Но ей не дали прокричать в зал ничего больше. Один из тех четверых в модной одежде, который напоминал мне борова, подскочил к ней, схватил за руку, за плечи, поволок в сторону от гроба. Но блондинка оказалась на удивление ловкой и быстрой, она вывернулась из-под его рук, потом схватила из-под ног букет цветов и стала им хлестать того по лицу, по груди. В букете были розы, с шипами, и тот, оцарапанный, схватившись за щеки, отступил от нее.
И в этот момент четвертый из них, жилистый, с каменным и каким-то болезненным лицом, прыжком оказался с ними рядом, грубо схватил блондинку за руку, вывернул ее так, что та громко вскрикнула, и без слов толкнул и поволок ее по проходу к двери, между спешно расступающимися перед ними партийцами.
Она уже не держалась на своих ногах, ее поддерживали с обеих сторон и волочили. Жилистый тащил ее с одной стороны, а боров, с другой, помогал. Я не выдержал не потому, что она была блондинкой, а потому, что когда при мне обижают кого-нибудь слабого, я воспринимаю это как личную обиду. Только и всего. Когда ее ноги проволоклись рядом со мной, я схватил жилистого за руку, и всего-то лишь негромко, но получилось – на весь зал, крикнул ему:
– Полегче с дамой!
Тот, даже не обернувшись на меня, просто ударил мне кулаком по руке, в бицепс, и очень больно, так что я отпустил. Они поволокли ее дальше.
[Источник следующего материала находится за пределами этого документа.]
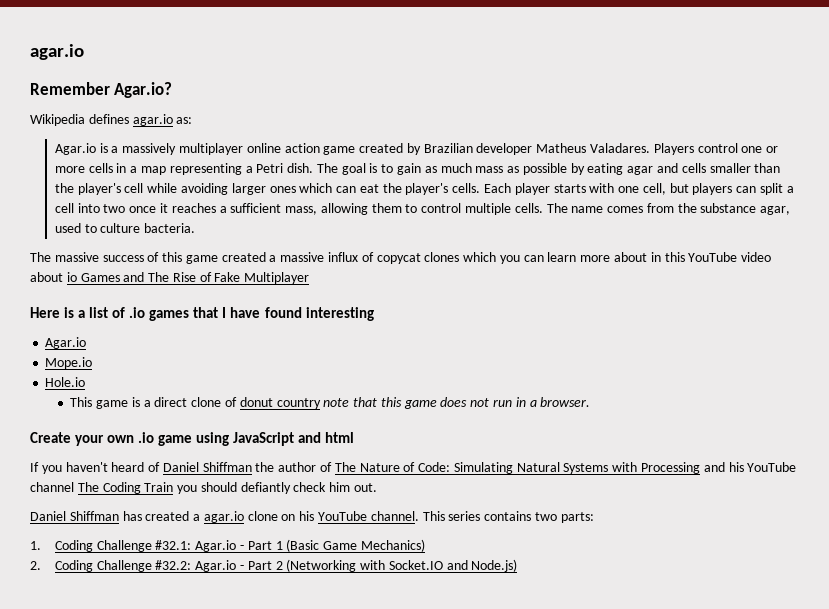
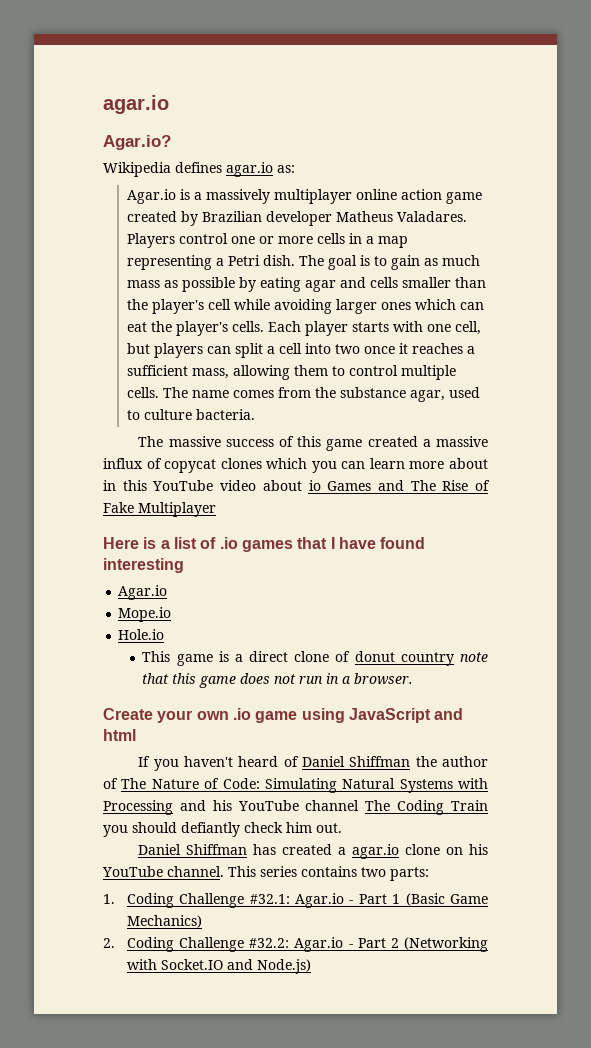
- Remember Agar.io?
+ Agar.io?

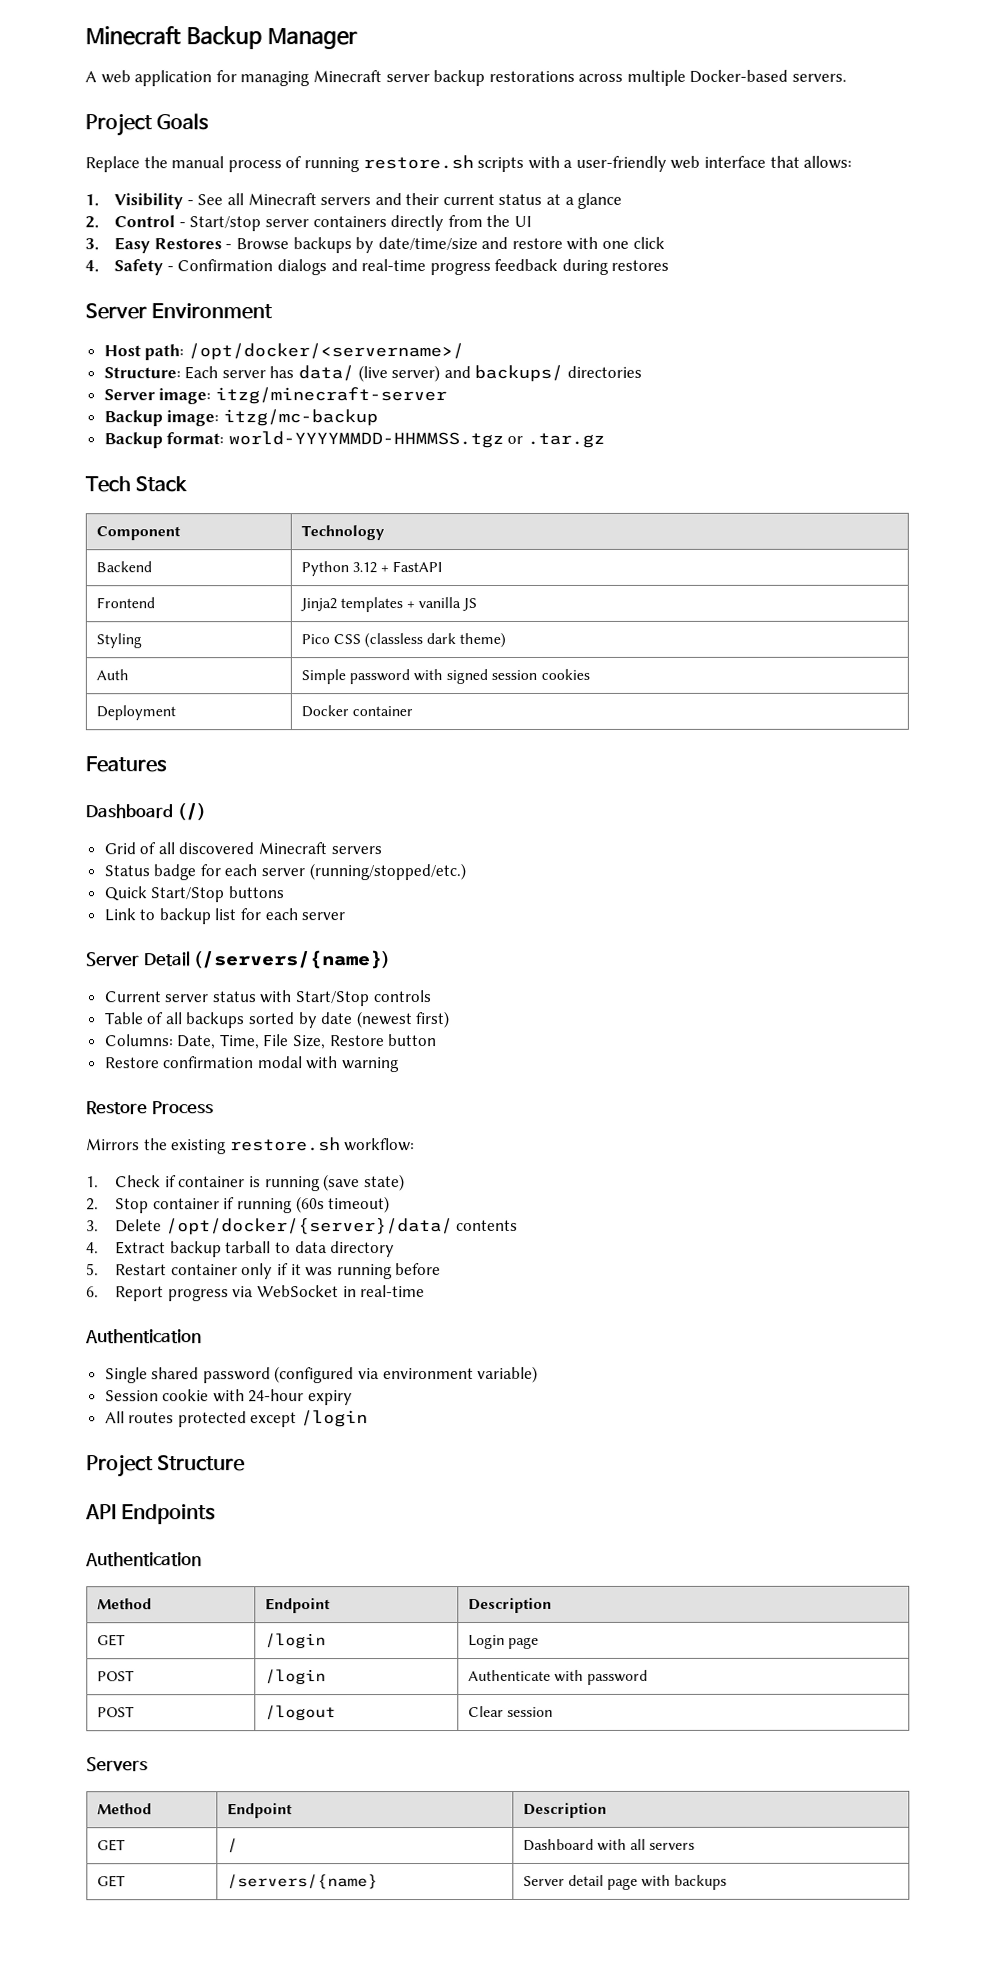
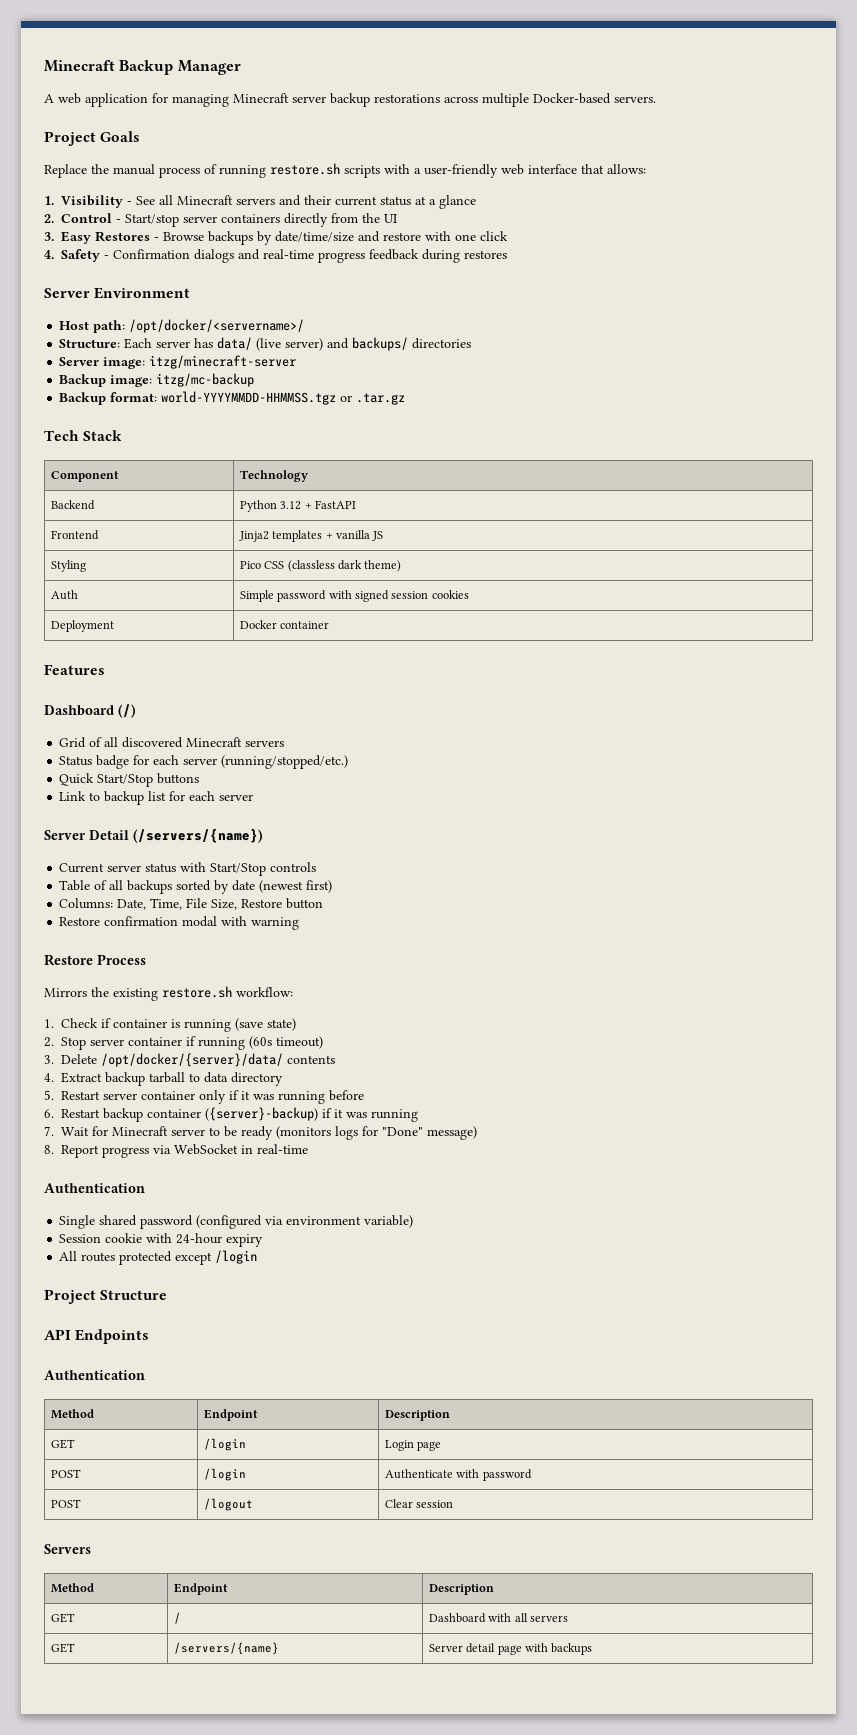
- 2. Stop container if running (60s timeout)
+ 2. Stop server container if running (60s timeout)
- 5. Restart container only if it was running before
+ 5. Restart server container only if it was running before
- 6. Report progress via WebSocket in real-time
+ 6. Restart backup container ({server}-backup) if it was running
+ 7. Wait for Minecraft server to be ready (monitors logs for "Done" message)
+ 8. Report progress via WebSocket in real-time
Моя голова уже не кружилась, все в ней мигом встало по местам, я схватил этого жилистого сзади за шиворот, и рванул на себя. В тишине был слышен треск его модной черной рубашки, и он отпустил руку блондинки, стал заваливаться назад. Я помог ему, рванул назад еще, и он с размаху опрокинулся на спину, к подножью гроба, затылком в букеты белых георгин.